Fulton Financial Corporation
- Type: Public
- Traded as: Nasdaq: FULT S&P 600 Component
- Industry: Finance
- Founded: 1882; 144 years ago
- Headquarters: Lancaster, Pennsylvania, US
- Key people: Curtis J. Myers Chairman (president and CEO)
- Products: Banking
- Revenue: US$ 1.091 billion (2022)
- Net income: US$ 286.981 million (2022)
- Total assets: US$ 20.037 billion (2017)
- Total equity: US$ 2.23 billion (2017)
- Number of employees: 3,500 (2017)
- Website: fultonbank.com

= Fulton Financial Corporation =

Regional financial services company

Fulton Financial Corporation is an American regional financial services holding company, headquartered in Lancaster, Pennsylvania.

Fulton Financial Corp. has over $30 billion in assets and operates as Fulton Bank. It has over 200 banking centers that provide financial services throughout Pennsylvania, Maryland, Delaware, New Jersey, New York (until September 2024) and Virginia.

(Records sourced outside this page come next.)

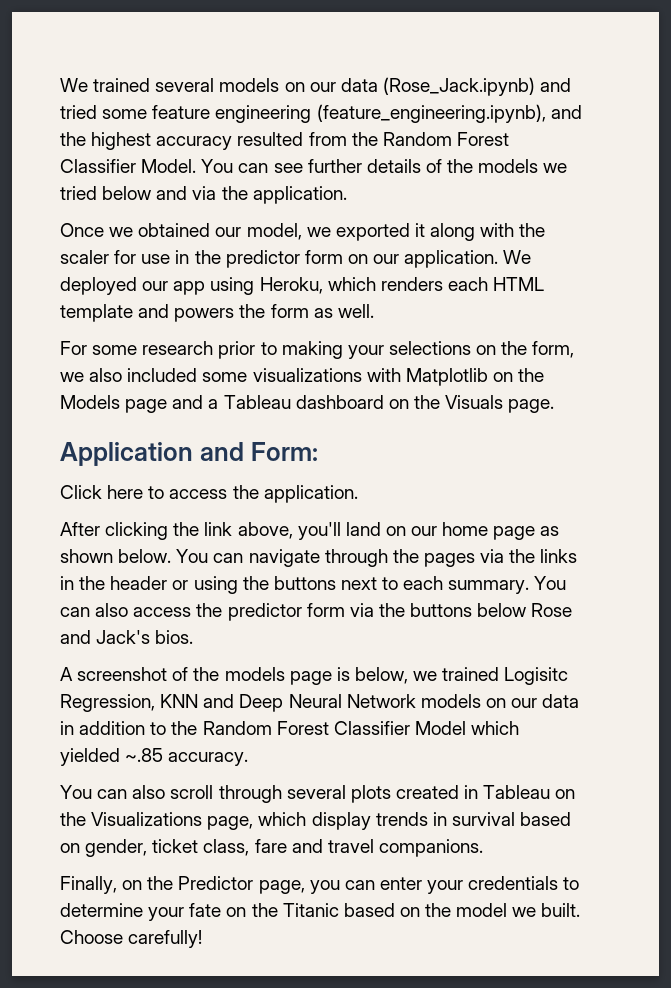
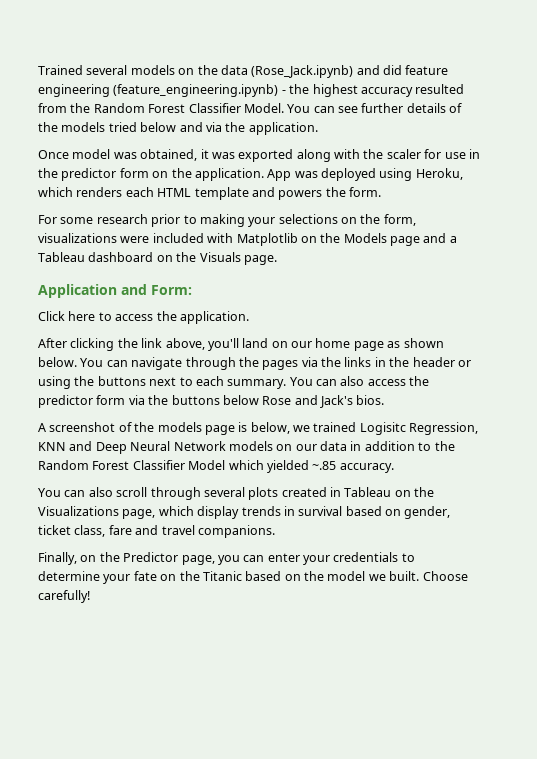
[60,78,151,92] We trained -> [38,65,83,75] Trained
[309,82,336,92] our -> [197,65,218,75] the
[60,104,582,123] tried some feature engineering (feature_engineering.ipynb), and -> [383,65,449,75] [38,84,286,97] did feature engineering (feature_engineering.ipynb) -
[543,163,568,173] we -> (106, 127) none
[109,223,425,241] we obtained our model, we exported it -> [72,149,294,162] model was obtained, it was exported
[373,250,532,268] [60,277,206,295] our application. We deployed our app -> [171,168,376,181] the application. App was deployed
[270,304,374,318] form as well. -> [349,187,381,197] form.
[60,368,362,382] we also included some visualizations -> [38,233,204,243] visualizations were included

The company engages in five main businesses: Branch Banking, Consumer lending, Commercial Banking, Investment Advisors and Mortgage Services.

==Subsidiaries==
Banking:
- Fulton Bank

Financial services and brokerage:
- Fulton Financial Advisors, N.A.
Wealth management:
- Fulton Private Bank
Commercial and Small Business Solutions:
- Fulton Bank
- commercial banking
- Republic First Bancorp

==Mergers and acquisitions==
In fall 2019, Fulton Bank completed its consolidation of The Columbia Bank in Howard County, Maryland. Fulton stated that customers of The Columbia Bank should see minimal changes, other than the bank name.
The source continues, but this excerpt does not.